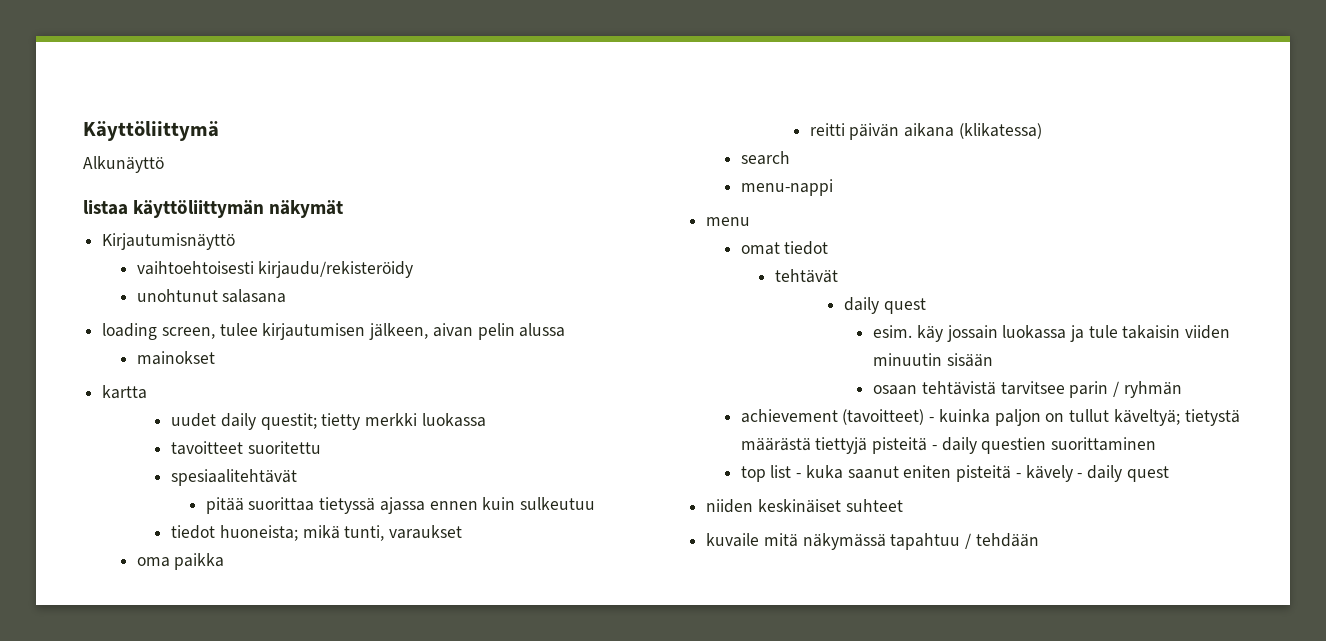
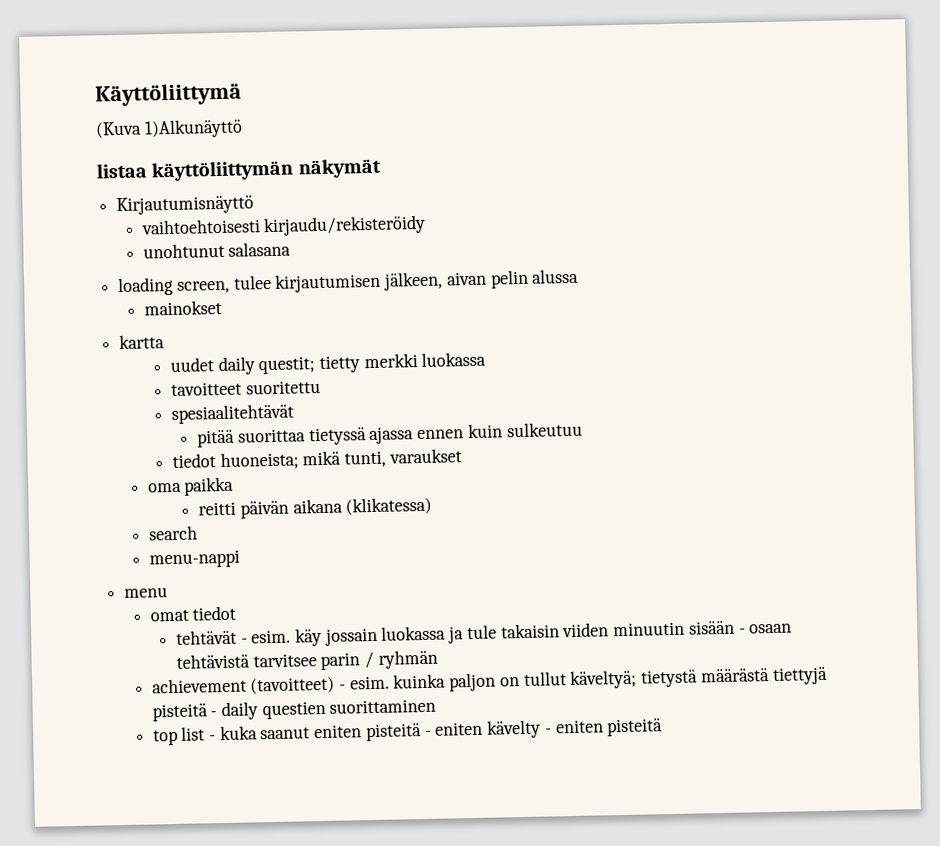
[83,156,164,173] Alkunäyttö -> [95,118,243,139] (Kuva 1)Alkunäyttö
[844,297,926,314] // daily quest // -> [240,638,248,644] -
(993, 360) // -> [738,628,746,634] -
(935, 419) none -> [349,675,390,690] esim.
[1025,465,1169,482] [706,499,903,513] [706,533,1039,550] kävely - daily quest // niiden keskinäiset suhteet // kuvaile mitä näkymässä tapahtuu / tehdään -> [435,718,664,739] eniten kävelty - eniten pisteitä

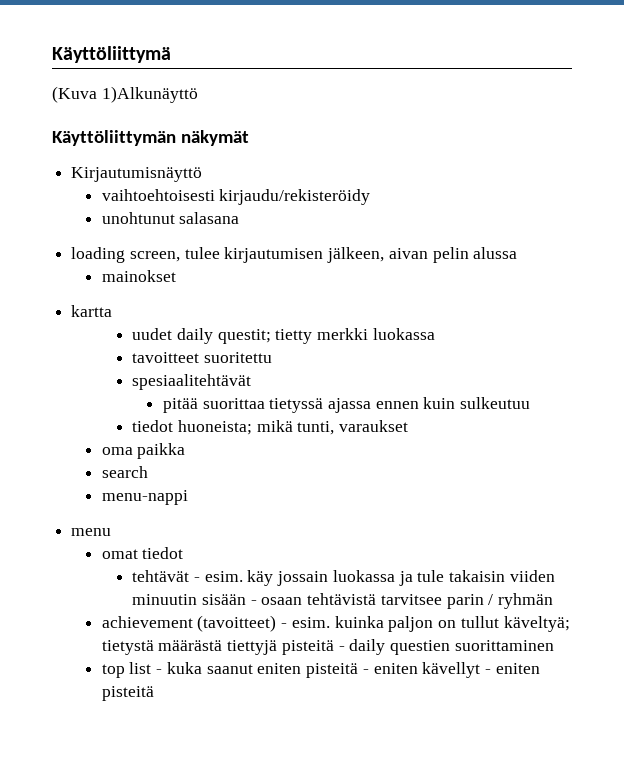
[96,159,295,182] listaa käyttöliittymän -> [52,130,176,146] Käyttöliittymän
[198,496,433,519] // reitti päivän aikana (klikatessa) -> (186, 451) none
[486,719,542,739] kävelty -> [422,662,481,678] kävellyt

▸ **Your task**: Where does the word "kävelty" occur in the records? Return every line that holds it.

▸ **Your solution**:
[1025,465,1169,482] [706,499,903,513] [706,533,1039,550] kävely - daily quest // niiden keskinäiset suhteet // kuvaile mitä näkymässä tapahtuu / tehdään -> [435,718,664,739] eniten kävelty - eniten pisteitä
[486,719,542,739] kävelty -> [422,662,481,678] kävellyt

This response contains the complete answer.